Number two, I still want to go to the pool. It’s my local pool and I’m not going to let this take that away from me. How do I handle things if she’s there, keep it natural, and not make it weird for either of us?

Well, it shouldn’t be weird. She’s. She’s got a boyfriend. She’s seeing somebody. So if you see her and you make eye contact, smile and wave, and then go about your business, don’t go over and talk to her. Let her come over to you. If you see her and she comes by. Hey, you. How you been? What’s new? And if she’s coming over and hanging out and seems like she’s lingering a little long.

And she’s playing with her hair and she’s asking you questions, and it looks like. And you’re seeing signs that she’s attracted that are in the book say, well, let’s get together for a cup of coffee or, hey, let’s get together for a drink sometime. When are you free? And she says, oh, I’m still seeing somebody. I was like, oh, I thought maybe you guys weren’t seeing each other anymore. When you came over, you looked like you were really happy to see me.

Number three, is there anything you’d have done differently in how I approached this?

Yes. I wouldn’t have waited a whole year. Get it out of the way as quickly as possible.

I’m a 43 year old guy who in the beginning stages of running his own business and stays active, but I’ll be honest — meaningful connection has been hard to come by and this one stung. Any insight would be appreciated.

Well, you’ve got to open the big hole in your face, and you’ve got to get good at asking questions and obviously read the book. Get good at just being inquisitive about other people. Ask them the kinds of questions they would enjoy answering. So you need to practice making small talk with people. Plus, it can help you in business because even if you’re just chatting up with a bunch of dudes there, and they were like, “Well, what do you do?”

I was like, “Oh. I’ve got a drone photography business. We do this, we do that. And hey, here’s some of my cards. If you know anybody that you know could use my service, hit me up or give out my card, let them know.” So you’ve got to get good at socializing with people. Don’t stare at a girl for a whole year before you work up the courage to ask her out.

Most of the time she will just go, “Oh, that guy’s always staring at me and likes me.” Because again, when she said, “I’m here on Tuesdays and Thursdays if you want to stalk me.” So just the way you phrased it was like, “Oh, I’ve been carrying the torch for you for a while. And I finally worked up the courage to talk to you.” So you’re just revealing things that make you look less than confident.

On a separate note, there’s another woman I’ve recently connected with. I met her briefly in an elevator at my building and later discovered she works at a restaurant nearby. When I went in to eat, I recognized her, she remembered my name and called me out which felt like a good sign. I asked for her number, but she said not until she finishes the book she’s writing. She’s working on a dragon novel — but she seemed intrigued.

Photo by iStock.com/Fuse Img

With a comment like that, you’ve always got to have a better, more playful comeback. So she’s like, in other words, she’s like, “Yeah, instead of going out with you and get my brains out, I’d rather work on a Dragon novel.” So when she says something like that, you say, “Well, you’re not going to always be working on your Dragon novel. And besides, you need to enjoy your life.”

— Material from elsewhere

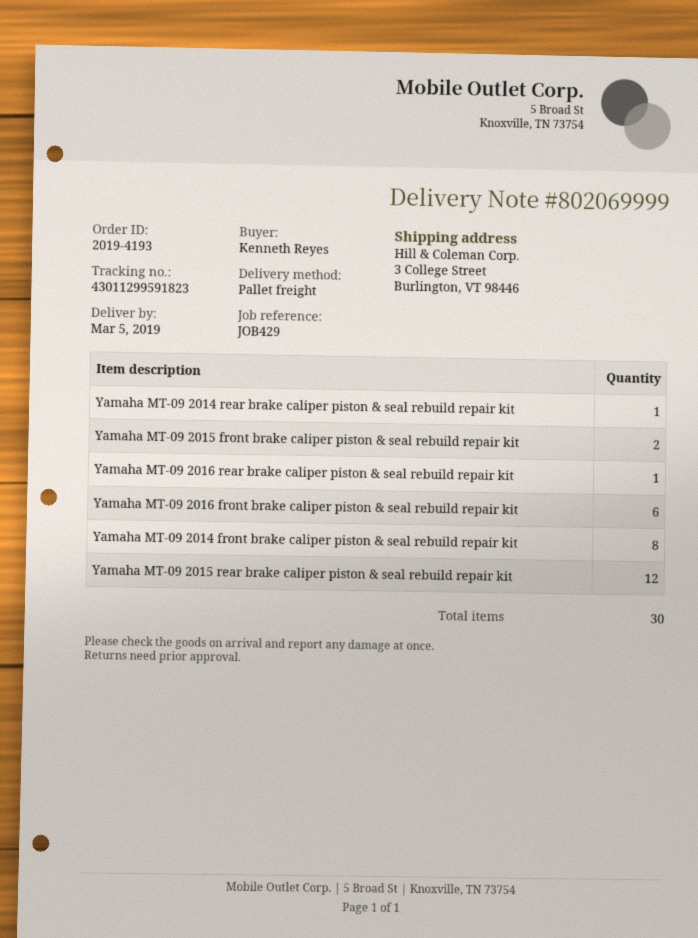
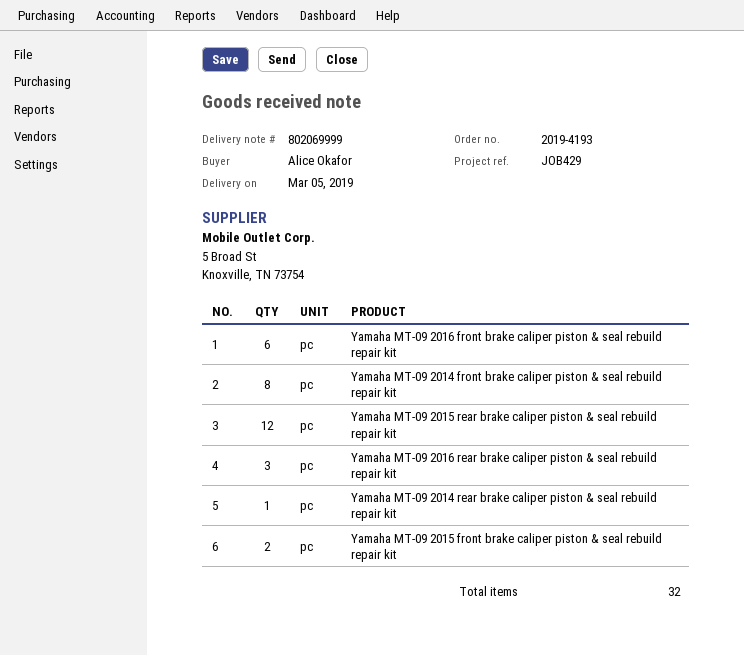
ordered by: Kenneth Reyes -> Alice Okafor
Yamaha MT-09 2016 rear brake caliper piston & seal rebuild repair kit: 1 -> 3
total quantity: 30 -> 32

“Because all work and no play makes Jessica a dull girl. So let’s get together for a drink. Let’s go out and have some fun when you’re not writing and you can tell me more about your novel.” But that’s just her way of saying, “Oh, I’m not interested.” But they don’t want to reject you to your face and hurt your feelings.

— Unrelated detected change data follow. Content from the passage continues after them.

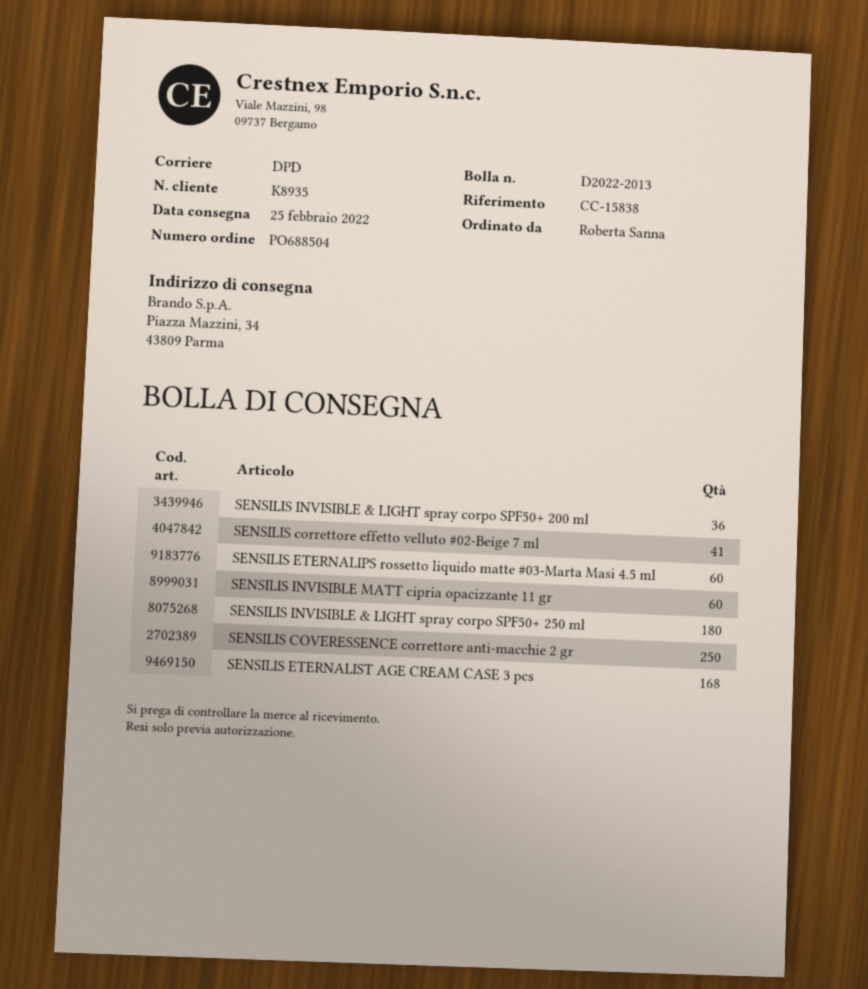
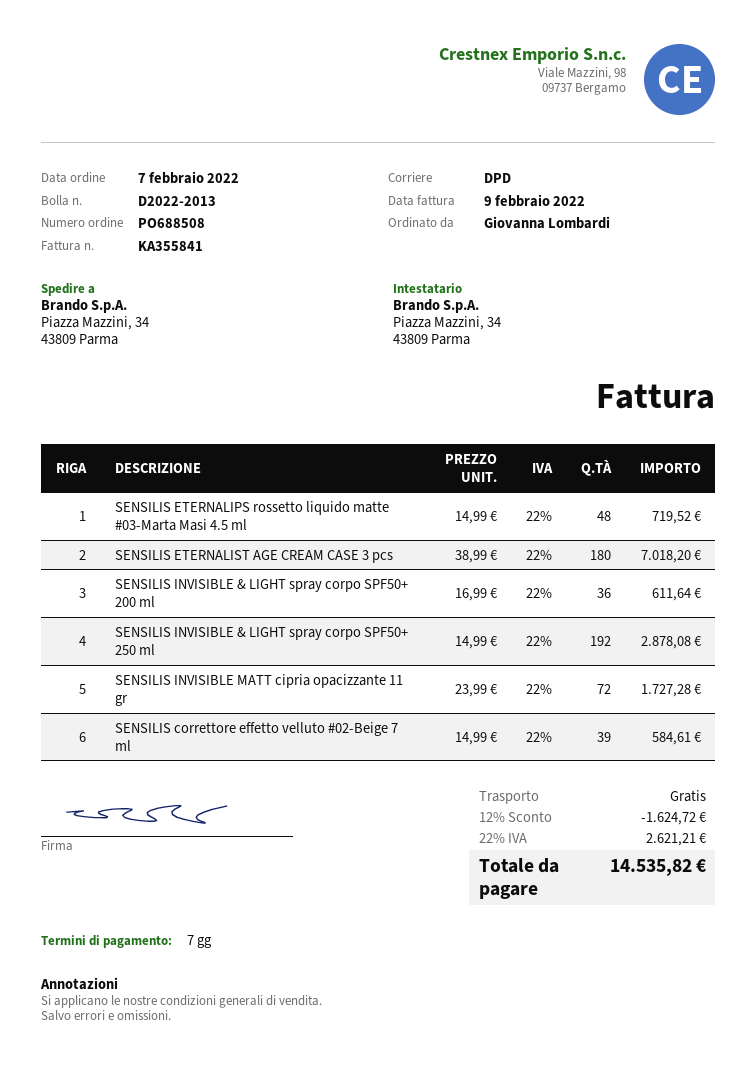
order number: PO688504 -> PO688508
ordered by: Roberta Sanna -> Giovanna Lombardi
SENSILIS correttore effetto velluto #02-Beige 7 ml: 41 -> 39
SENSILIS ETERNALIPS rossetto liquido matte #03-Marta Masi 4.5 ml: 60 -> 48
SENSILIS INVISIBLE MATT cipria opacizzante 11 gr: 60 -> 72
SENSILIS INVISIBLE & LIGHT spray corpo SPF50+ 250 ml: 180 -> 192
SENSILIS COVERESSENCE correttore anti-macchie 2 gr: 250 -> none
SENSILIS ETERNALIST AGE CREAM CASE 3 pcs: 168 -> 180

So she basically gives you a logical sounding excuse, and you go, “Oh, so I got a shot. I’ll just wait until her novel is over and then we can go out.” And what she’s really doing is she’s stalling because her interest is low. That’s the reality. Hang out with women who are excited to see you and would jump fences to be with you. Not a girl who’s on the fence or tells you that she’d rather write a book than hang out with you. It’s like, come on.

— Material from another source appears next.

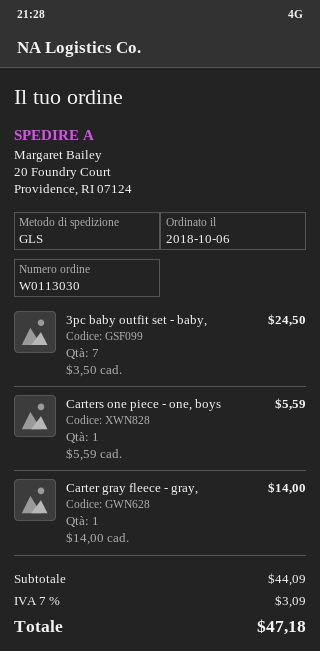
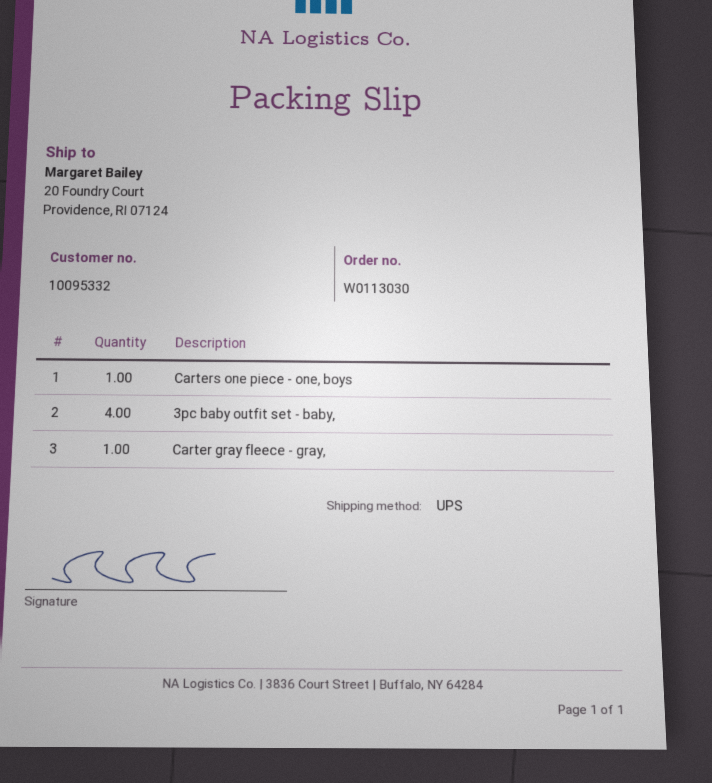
shipping method: GLS -> UPS
3pc baby outfit set - baby,: 7 -> 4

I left my number with a colleague since she disappeared before I could say goodbye, and also left a note saying I’d love to hang out and that I wanted to read her book.

So at the end of the day, that probably went right in the trash. And the reason why she disappeared was because she’s like, “Oh, this guy’s hitting on me. I don’t like him.” That’s what happened. I know it’s not what you want to hear, but at the end of the day, you shoot your shot. That’s all you can do. So in this case, you did it much quicker than the first girl.

So that’s an improvement. So pat yourself on the back for that. I mean, the best way to ask her was like, “Hey, we should get together for a drink sometime.” And if she says, “Oh, I’m not going to go out with anybody or see anybody until I finish my book.” I was like, “Well, all the more reason why we should get together for a drink and you can tell me about it. What’s your number?”

And just hand her your phone, have the screen open and just hand it to her and say, “Put your number in there.” “Oh, I told you I’ve got to wait till…” I was like, “Come on, give me a break. You’re not going to spend the next year. Tell me you’re not going to date anybody for a year until you finish your book. Just put your number in there. You can tell me about it on the date.”

And sometimes she might like the confidence. And say, “You know what? I’ll see what this guy’s all about.” And then she might go out with you when you text her. But when you do that and you leave a note and the girl just disappeared, she didn’t come by and say goodbye because she’s not interested.

I’m planning to casually stop in next week when I’m in the area. I feel like there’s something there, but I don’t want to blow it the way I’m second guessing myself with her. Any advice on how to move this forward confidently would be appreciated.”

Thanks for your time.

Bob

Well, I wouldn’t do anything if you happen to be there and she comes over, that’s nice. You can say, “Well, did you finish your novel yet?” And if she’s like, “No.” I was like, “Well, how many pages have you got written since the last time I saw you?” “Two?” I was like, “It’s going to take you. You’re going to be like 90 when you finish this thing. That’s disappointing. I thought you were gonna be like, yeah, I got 50 pages done.”

It’s like, it’s not going to work. But at the end of the day, she’s not interested. So I would not go in there just to see her. But the good news is you took a chance. She did remember your name, but at the end of the day, she disappeared like that. Women help you when they like you.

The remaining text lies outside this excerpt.